Call: (04) 494 7230 or Email: sales@thejoiner.co.nz

Address: 21 Lower Tyers Road, Ngauranga

Faq

My stainless steel hinges and hardware appear to be rusting! I thought stainless steel did not rust?

This is not actually rust, but a surface discolouration (also called tea staining) of the hinge or door hardware caused by contaminants in the environment. Like all surfaces, stainless steel requires regular cleaning to remove dirt and grime to keep them in pristine condition. The level of cleaning and maintenance depends primarily on the environment. In some exterior instances normal rain washing is sufficient, but in more polluted or corrosive environments, eg coastal situations, the surfaces require regular washing to retain their good looks. Discolouration or tea staining most commonly occurs within 5 kilometres of the coast and becomes progressively worse closer to the water. Removal of the tea staining can be achieved using a mild abrasive cleaning product, or by using specialist stainless steel cleaning products.

What type of primer do I use on my new timber doors/windows?

We recommend using an oil based primer for priming Cedar doors and Cedar sashes as this provides a good seal of the Cedar's natural oils. For exterior pine, a water based primer is sufficient. It is always recommended that you talk with your paint supplier first to discuss your total painting solutions. See out onsite care page for further information on this.

What type of topcoat do you recommend for my new timber doors/windows?

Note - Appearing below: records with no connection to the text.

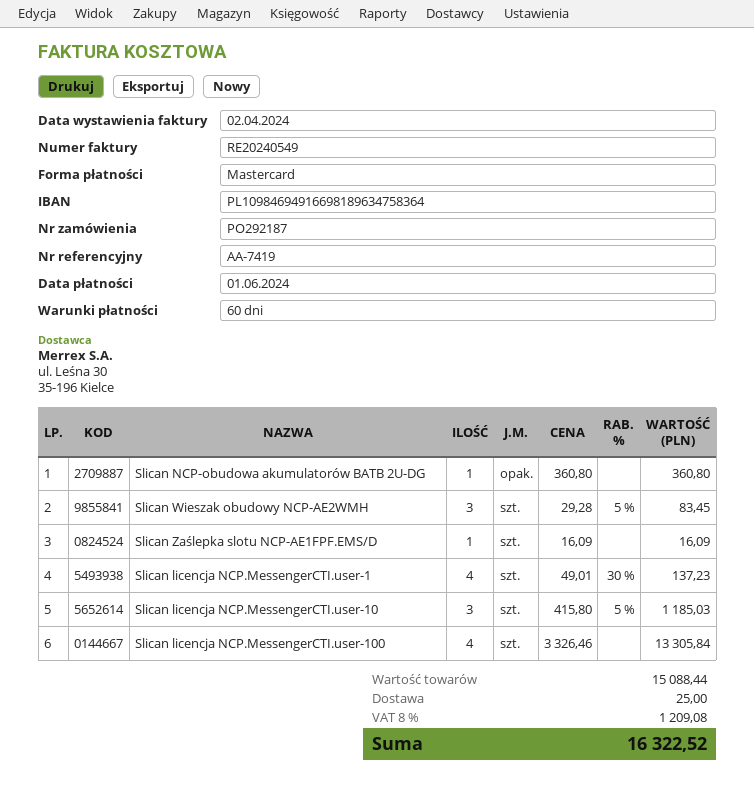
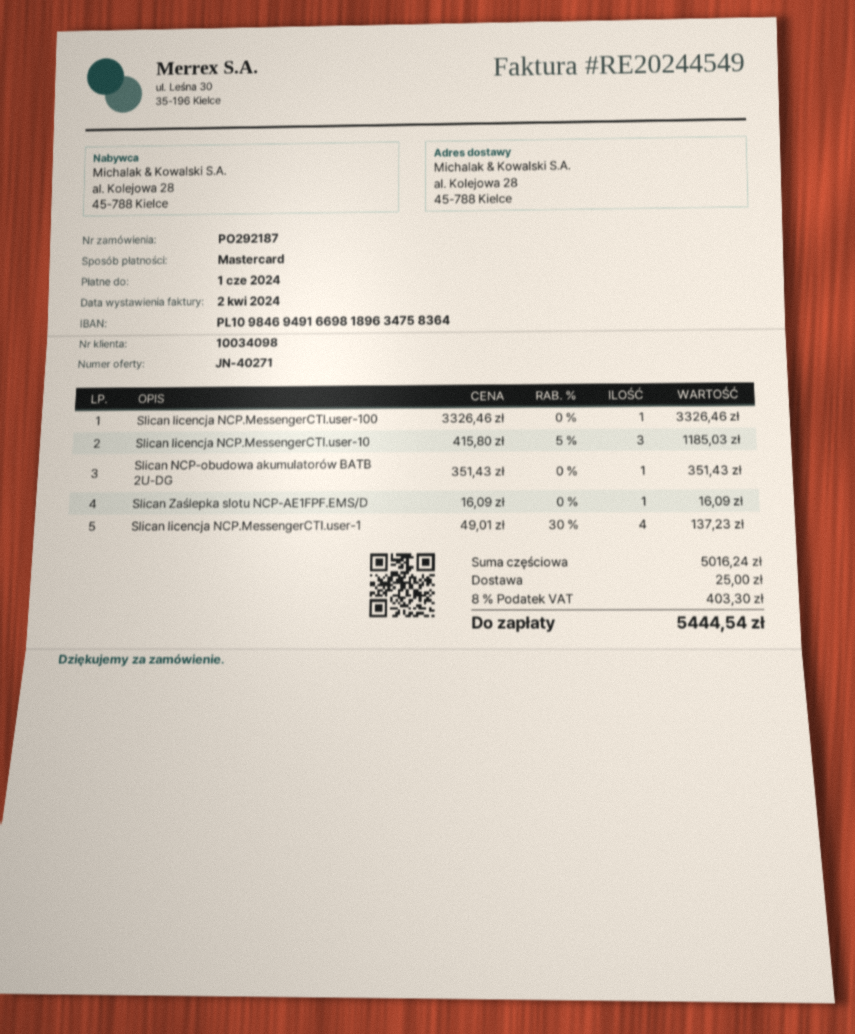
invoice number: RE20240549 -> RE20244549
Slican NCP-obudowa akumulatorów BATB 2U-DG: 1 x 360.80 = 360.80 -> 1 x 351.43 = 351.43
Slican Wieszak obudowy NCP-AE2WMH: 3 x 29.28 - 5% = 83.45 -> none
Slican licencja NCP.MessengerCTI.user-100: 4 x 3326.46 = 13305.84 -> 1 x 3326.46 = 3326.46
subtotal: 15088.44 -> 5016.24
tax: 8% = 1209.08 -> 8% = 403.30
total: 16322.52 -> 5444.54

We recommend you talk with your paint supplier to discuss your location and the type of finish you require as there are various types of solutions available. This way you can be assured you get the best products to suit your exact requirements. See out onsite care page for further information on this.

Can I leave the Cedar unpainted to keep the natural wood look?

As cedar is a great timber for exterior use it can be left unfinished, however over time it will discolour and weather. Well Hung Joinery recommend you finish your Cedar with some form of coating to protect it from the elements and to enhance it's natural look. There are various products available on the market that can be used on Cedar to keep it protected from the weather, but still leave it looking natural. Talk with you paint supplier to discuss these products in more detail.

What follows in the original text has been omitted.